🤖 AI Summary
This study proposes a novel approach that integrates node-level differential privacy with statistical network models to generate synthetic contact networks for infectious disease modeling while preserving individual privacy, particularly for sensitive attributes such as sexual behavior or drug use. The method adds calibrated noise to network summary statistics, fits either a stochastic block model (SBM) or an exponential random graph model (ERGM), and simulates agent-based SIS epidemic dynamics on the resulting synthetic networks. To the best of our knowledge, this is the first work to combine node-level differential privacy with ERGM/SBM for epidemiological data synthesis.
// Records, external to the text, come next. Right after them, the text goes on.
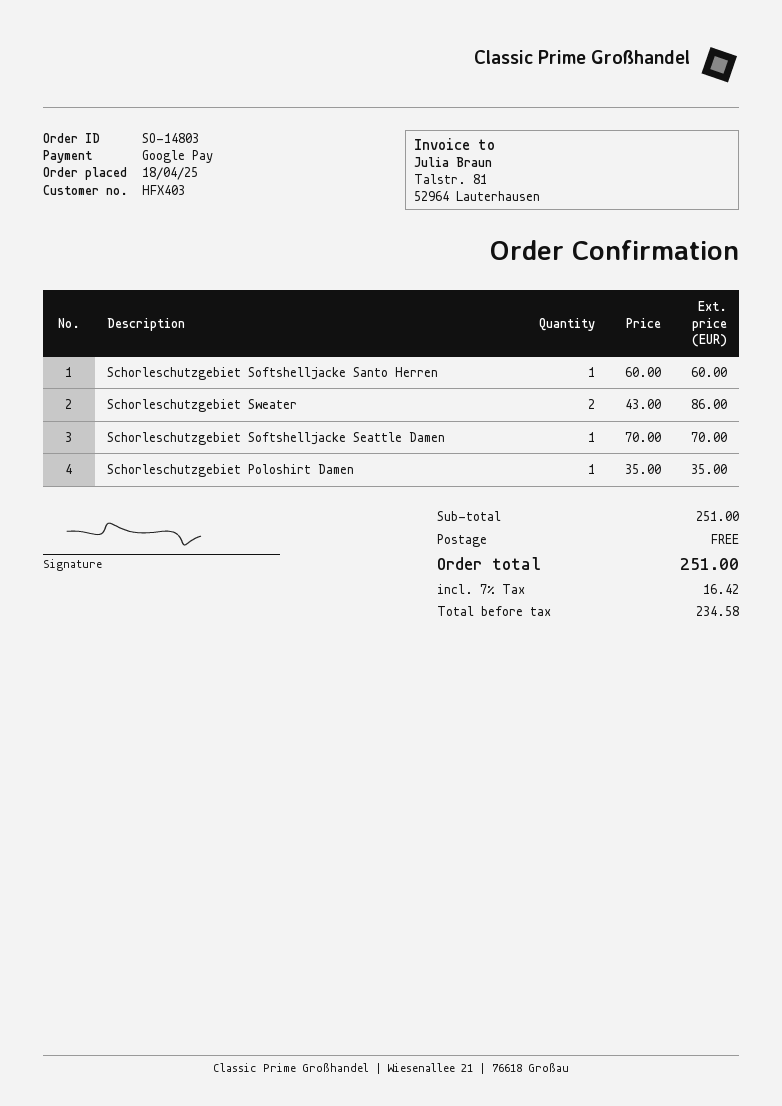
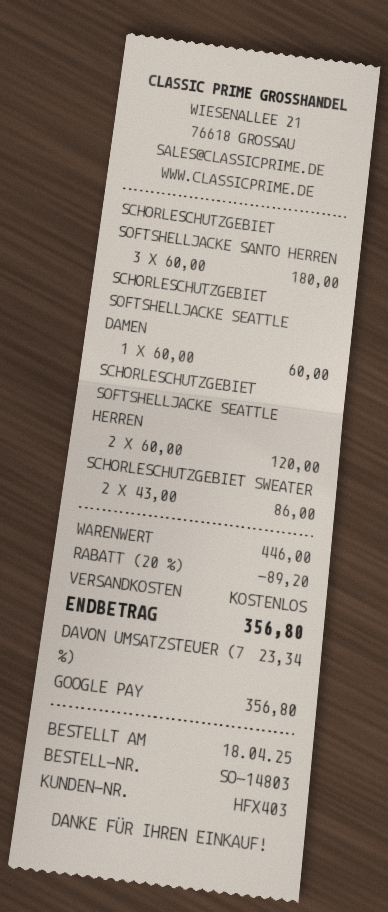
Schorleschutzgebiet Softshelljacke Santo Herren: 1 x 60.00 = 60.00 -> 3 x 60.00 = 180.00
Schorleschutzgebiet Softshelljacke Seattle Damen: 1 x 70.00 = 70.00 -> 1 x 60.00 = 60.00
Schorleschutzgebiet Poloshirt Damen: 1 x 35.00 = 35.00 -> none
SCHORLESCHUTZGEBIET SOFTSHELLJACKE SEATTLE HERREN: none -> 2 x 60.00 = 120.00
subtotal: 251.00 -> 446.00
discount: none -> 20% = 89.20
tax: 7% = 16.42 -> 7% = 23.34
total: 251.00 -> 356.80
Experiments on the ARTNet sexual contact network demonstrate that the introduced privacy-preserving noise is substantially smaller than sampling and model-induced errors, and that the synthetic networks accurately reproduce key transmission dynamics and intervention outcomes observed in the original network.
📝 Abstract
Epidemiologic studies of infectious diseases often rely on models of contact networks to capture the complex interactions that govern disease spread, and ongoing projects aim to vastly increase the scale at which such data can be collected. However, contact networks may include sensitive information, such as sexual relationships or drug use behavior. Protecting individual privacy while maintaining the scientific usefulness of the data is crucial. We propose a privacy-preserving pipeline for disease spread simulation studies based on a sensitive network that integrates differential privacy (DP) with statistical network models such as stochastic block models (SBMs) and exponential random graph models (ERGMs). Our pipeline comprises three steps: (1) compute network summary statistics using \emph{node-level} DP (which corresponds to protecting individuals' contributions); (2) fit a statistical model, like an ERGM, using these summaries, which allows generating synthetic networks reflecting the structure of the original network; and (3) simulate disease spread on the synthetic networks using an agent-based model. We evaluate the effectiveness of our approach using a simple Susceptible-Infected-Susceptible (SIS) disease model under multiple configurations. We compare both numerical results, such as simulated disease incidence and prevalence, as well as qualitative conclusions such as intervention effect size, on networks generated with and without differential privacy constraints. Our experiments are based on egocentric sexual network data from the ARTNet study (a survey about HIV-related behaviors). Our results show that the noise added for privacy is small relative to other sources of error (sampling and model misspecification). This suggests that, in principle, curators of such sensitive data can provide valuable epidemiologic insights while protecting privacy.